On 8/31/2015 5:56 AM, Stathis Papaioannou wrote:


On Monday, August 31, 2015, Bruno Marchal <marc...@ulb.ac.be <mailto:marc...@ulb.ac.be>> wrote:


    On 31 Aug 2015, at 00:42, Russell Standish wrote:

        On Sun, Aug 30, 2015 at 12:34:18PM +0200, Bruno Marchal wrote:


            On 30 Aug 2015, at 03:08, Russell Standish wrote:

                Well as people probably know, I don't believe C. elegans can be
                conscious in any sense of the word. Hell - I have strong doubts 
about
                ants, and they're massively more complex creatures.


            I think personally that C. Elegans, and Planaria (!), even amoeba,
            are conscious, although very plausibly not self-conscious.

            I tend to think since 2008 that even RA is already conscious, even
            maximally so, and that PA is already as much self-conscious than a
            human (when in some dissociative state).

            But I don't know if PA is more or less conscious than RA. That
            depends of the role of the higher part of the brain consists in
            filtering consciousness or enacting it.


                But it probably won't be long before we simulate a mouse brain 
in toto
                - about 2 decades is my guess, maybe even less given enough 
dollars -
                then we're definitely in grey philosophical territory :).


            I am slightly less optimistic than you. It will take one of two
            decades before we simulate the hippocampus of a rat, but probably
            more time will be needed for the rest of their brain. And the result
            can be a conscious creature, with a quite different consciousness
            that a rat, as I find plausible that pain are related to the glial
            cells and their metabolism, which are not  taken into account by the
            current "copies".


        What is blocking us is not the computing power - already whole "rat
        brain" simulations have been done is something like 1/10000 of real
        time - so all we need is about a decade of performane improvement
        through Moores law.

        What development is needed is ways of determining the neural
        circuitry. There have been leaps and bounds in the process of slicing
        frozen brains, and imaging the slices with electron microscopes, but
        clearly it is still far too slow.

        As for the hypothesis that glial cells have something to do with it,
        well that can be tested via the sort of whole rat brain simulation
        I've been talking about. Run the simulation in a robotic rat, and
        compare the behaviour with a real rat. Basically what the open worm
        guys a doing, but scaled up to a rat. If the simulation is way
        different from the real rat, then we know something else is required.
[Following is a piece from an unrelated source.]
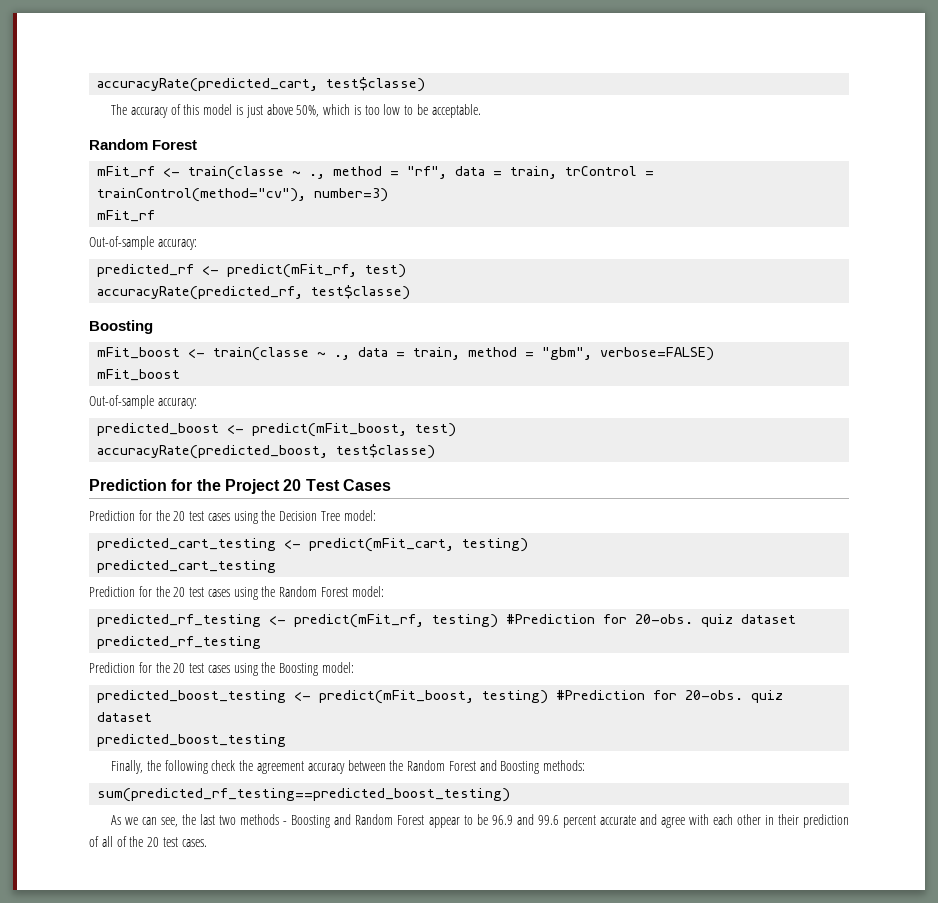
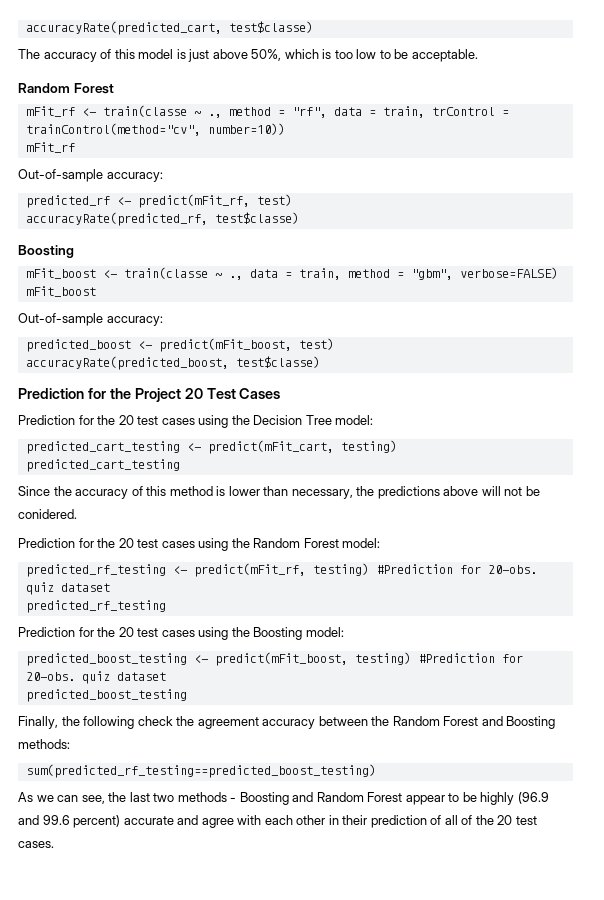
[97,188,389,202] trainControl(method="cv"), number=3) -> [25,123,285,136] trainControl(method="cv", number=10))
(277, 566) none -> [18,486,540,499] [18,509,77,519] // Since the accuracy of this method is lower than necessary, the predictions above will not be conidered.
[491,815,513,825] 96.9 -> [480,792,549,805] highly (96.9
[562,815,596,828] percent -> [73,815,121,828] percent)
    I can imagine that the rat will have a "normal behavior", but as he cannot 
talk to
    us, we might fail to appreciate some internal change or even some 
anosognosia. The
    rat would not be a zombie rat, but still be in a quite different conscious 
state
    (perhaps better, as it seems the glial cell might have some role in the 
chronic pain.


In general, if there is a difference in consciousness then there should be a difference in behaviour. If the difference in consciousness is impossible to detect then arguably it is no difference.

I'd say more-than-arguably we don't know and can't know. Which is why I think "the hard problem" will be dissolved by AI engineering rather than solved by philosophers.